**Given records:**
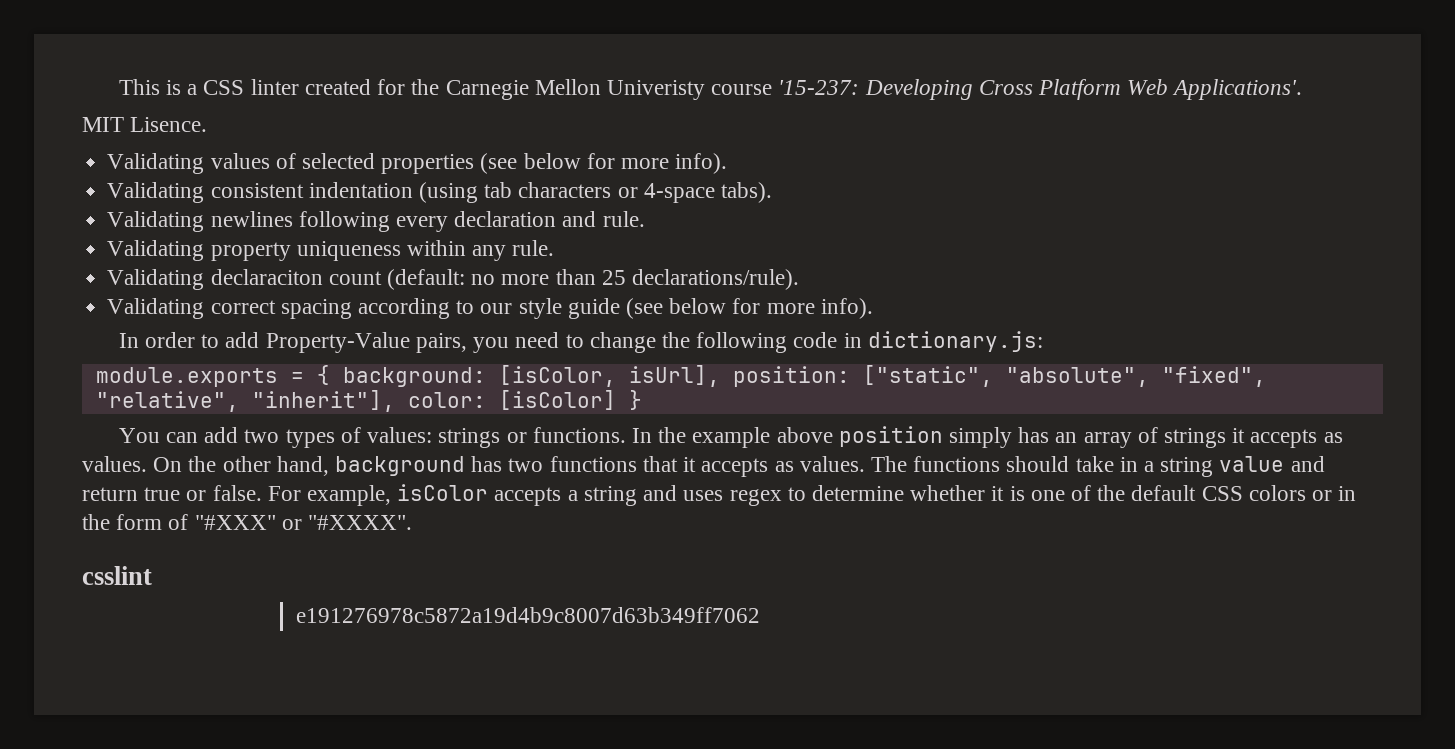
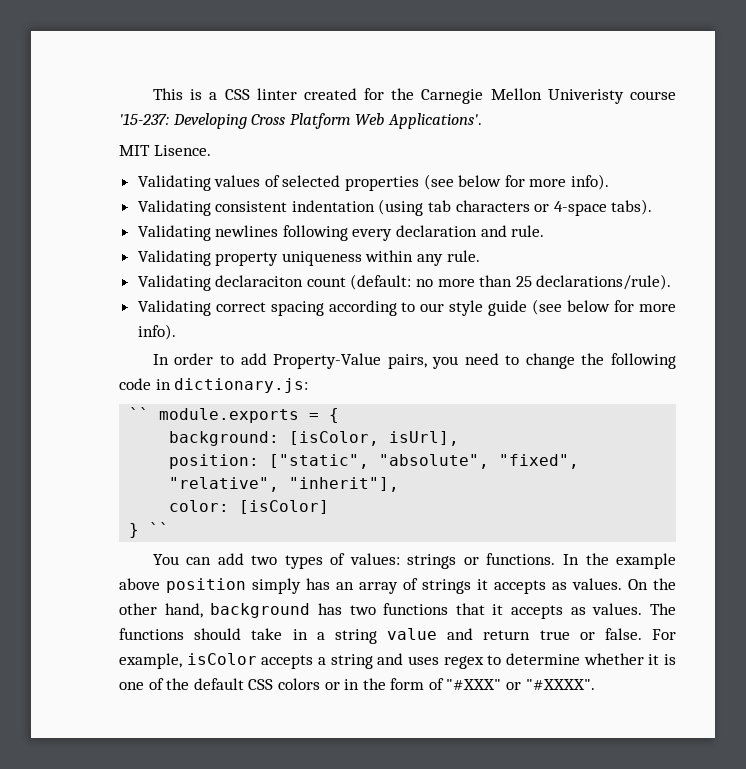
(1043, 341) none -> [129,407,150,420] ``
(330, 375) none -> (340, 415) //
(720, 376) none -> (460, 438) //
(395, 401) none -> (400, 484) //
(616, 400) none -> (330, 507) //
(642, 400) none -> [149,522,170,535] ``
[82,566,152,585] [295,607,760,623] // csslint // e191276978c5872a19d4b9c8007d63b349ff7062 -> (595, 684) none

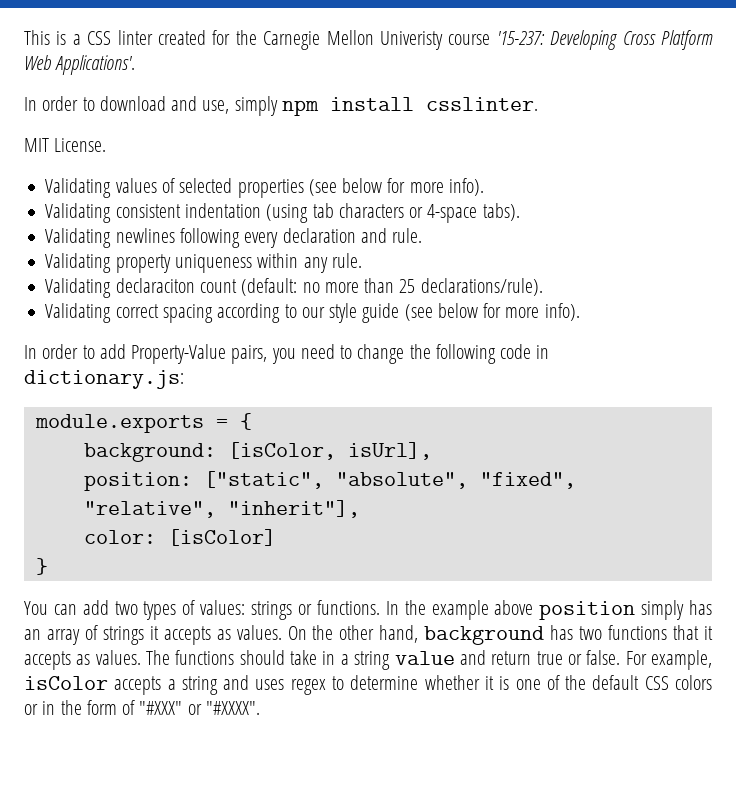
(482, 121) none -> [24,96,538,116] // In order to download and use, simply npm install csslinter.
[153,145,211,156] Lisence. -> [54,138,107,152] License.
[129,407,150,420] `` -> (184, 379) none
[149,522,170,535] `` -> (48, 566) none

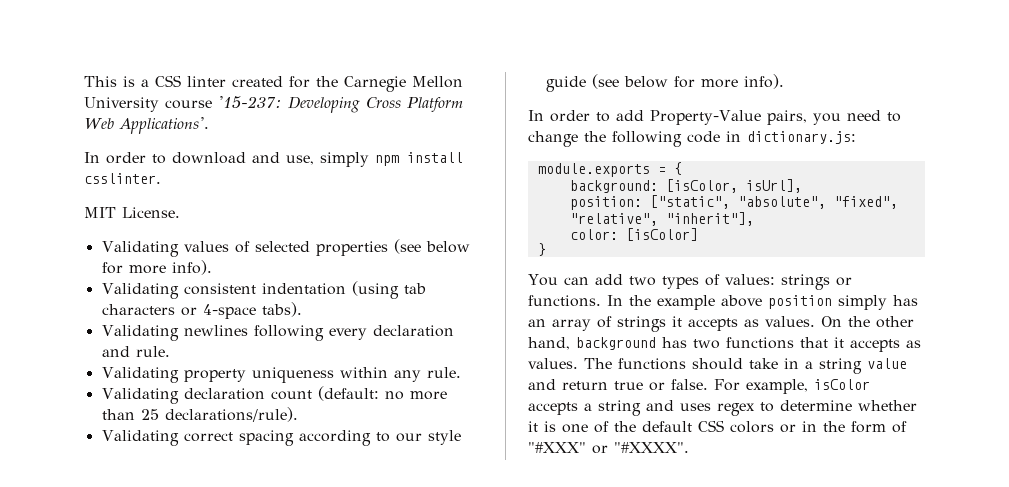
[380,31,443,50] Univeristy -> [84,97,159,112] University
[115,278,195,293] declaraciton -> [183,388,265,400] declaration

**Problem to work on:** A complete and exact copy of the records is required. Exclude the pictures.

**Output of the exercise:**
(1043, 341) none -> [129,407,150,420] ``
(330, 375) none -> (340, 415) //
(720, 376) none -> (460, 438) //
(395, 401) none -> (400, 484) //
(616, 400) none -> (330, 507) //
(642, 400) none -> [149,522,170,535] ``
[82,566,152,585] [295,607,760,623] // csslint // e191276978c5872a19d4b9c8007d63b349ff7062 -> (595, 684) none

(482, 121) none -> [24,96,538,116] // In order to download and use, simply npm install csslinter.
[153,145,211,156] Lisence. -> [54,138,107,152] License.
[129,407,150,420] `` -> (184, 379) none
[149,522,170,535] `` -> (48, 566) none

[380,31,443,50] Univeristy -> [84,97,159,112] University
[115,278,195,293] declaraciton -> [183,388,265,400] declaration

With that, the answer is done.